§ **WORK REQUIRED**:
Word for word, set down every line of the entries below from the line with "- I added SixFingers.png" to the line with "run % docker-compose up", including both, and no other line.

*** DATA TO PROCESS ***

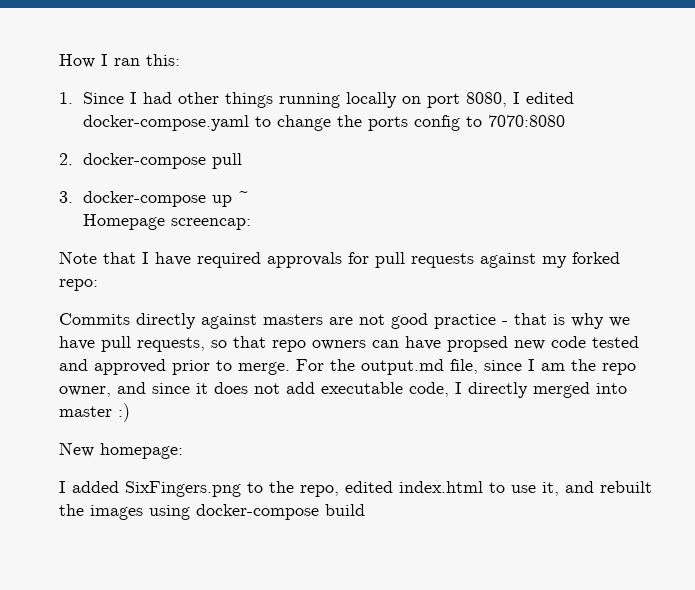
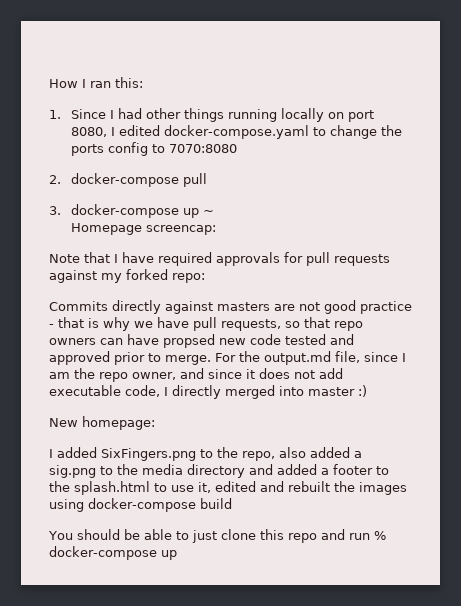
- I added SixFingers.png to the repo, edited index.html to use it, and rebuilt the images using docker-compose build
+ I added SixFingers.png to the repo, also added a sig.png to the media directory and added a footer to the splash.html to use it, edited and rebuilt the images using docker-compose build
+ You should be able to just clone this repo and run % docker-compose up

***
*** DATA TO PROCESS ***

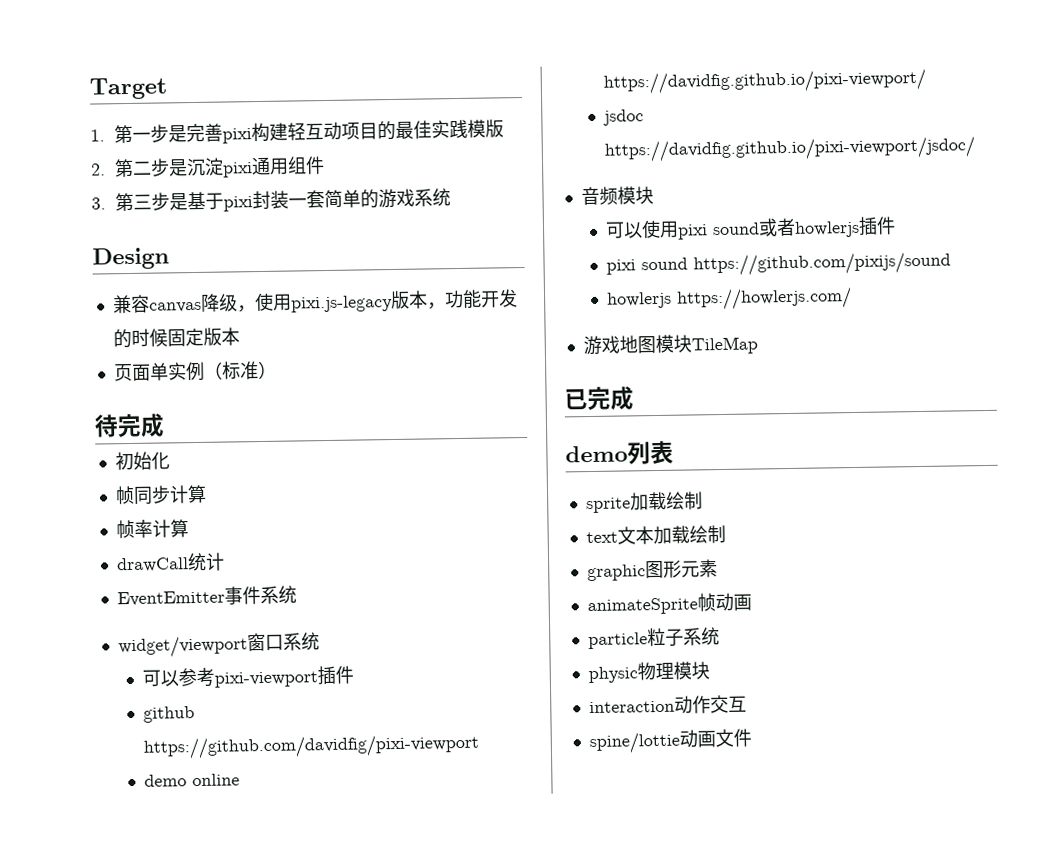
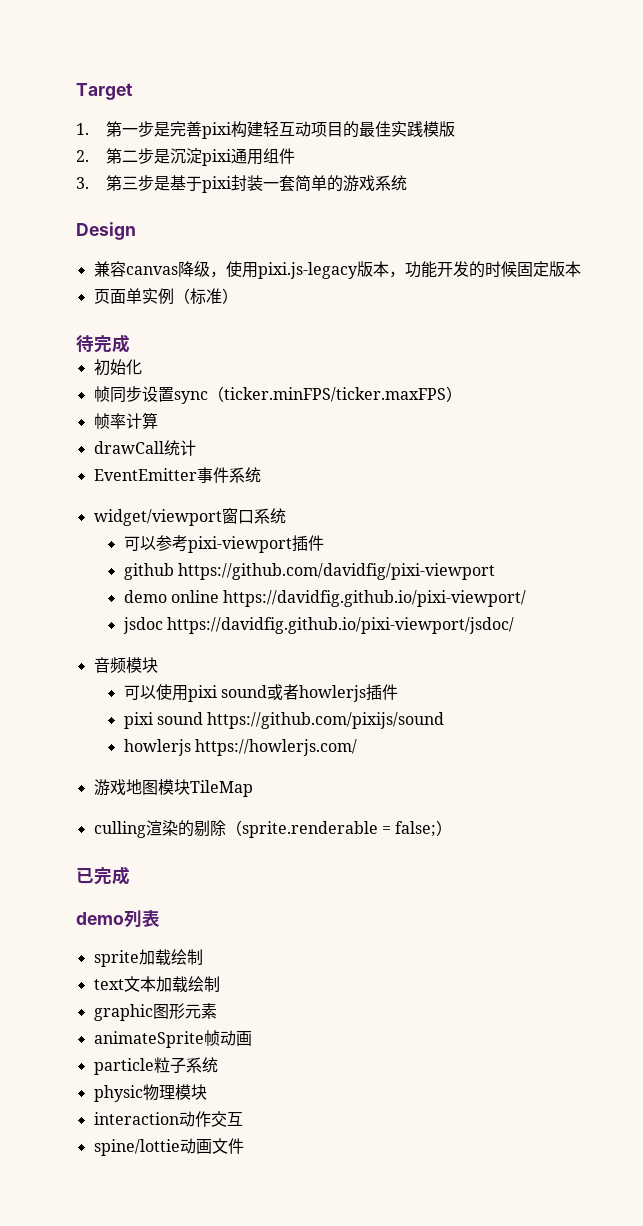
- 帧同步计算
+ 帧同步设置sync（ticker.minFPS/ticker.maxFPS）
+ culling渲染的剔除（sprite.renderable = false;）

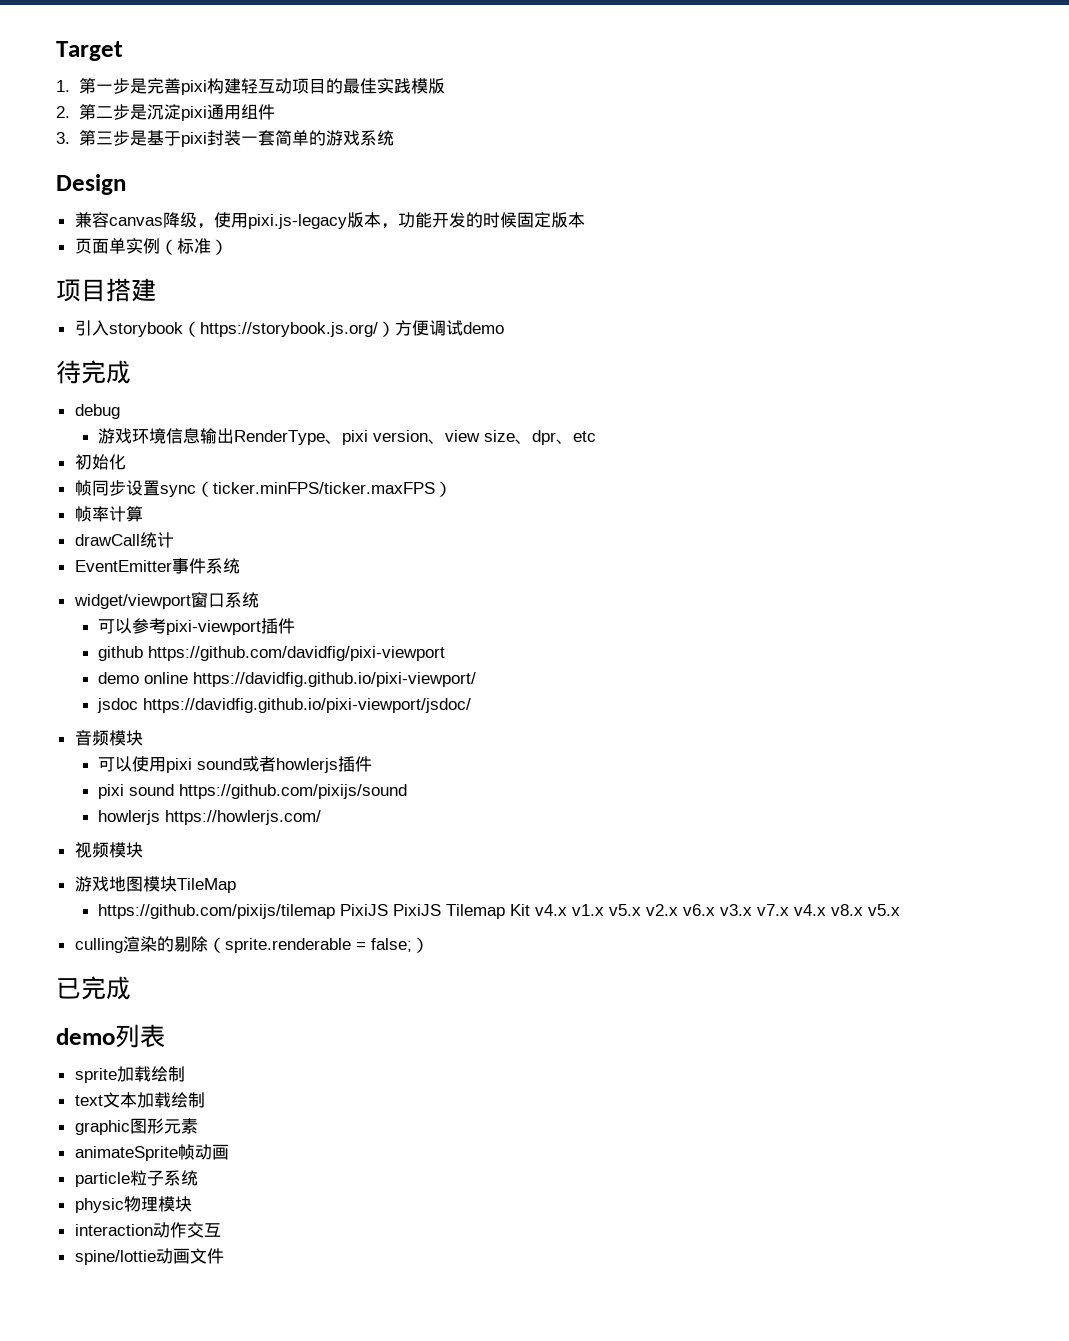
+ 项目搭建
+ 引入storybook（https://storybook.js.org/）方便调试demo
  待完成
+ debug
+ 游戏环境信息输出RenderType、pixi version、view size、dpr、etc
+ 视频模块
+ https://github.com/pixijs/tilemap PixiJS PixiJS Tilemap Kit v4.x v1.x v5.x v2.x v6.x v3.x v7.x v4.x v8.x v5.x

***

§ **TASK SOLUTION**:
- I added SixFingers.png to the repo, edited index.html to use it, and rebuilt the images using docker-compose build
+ I added SixFingers.png to the repo, also added a sig.png to the media directory and added a footer to the splash.html to use it, edited and rebuilt the images using docker-compose build
+ You should be able to just clone this repo and run % docker-compose up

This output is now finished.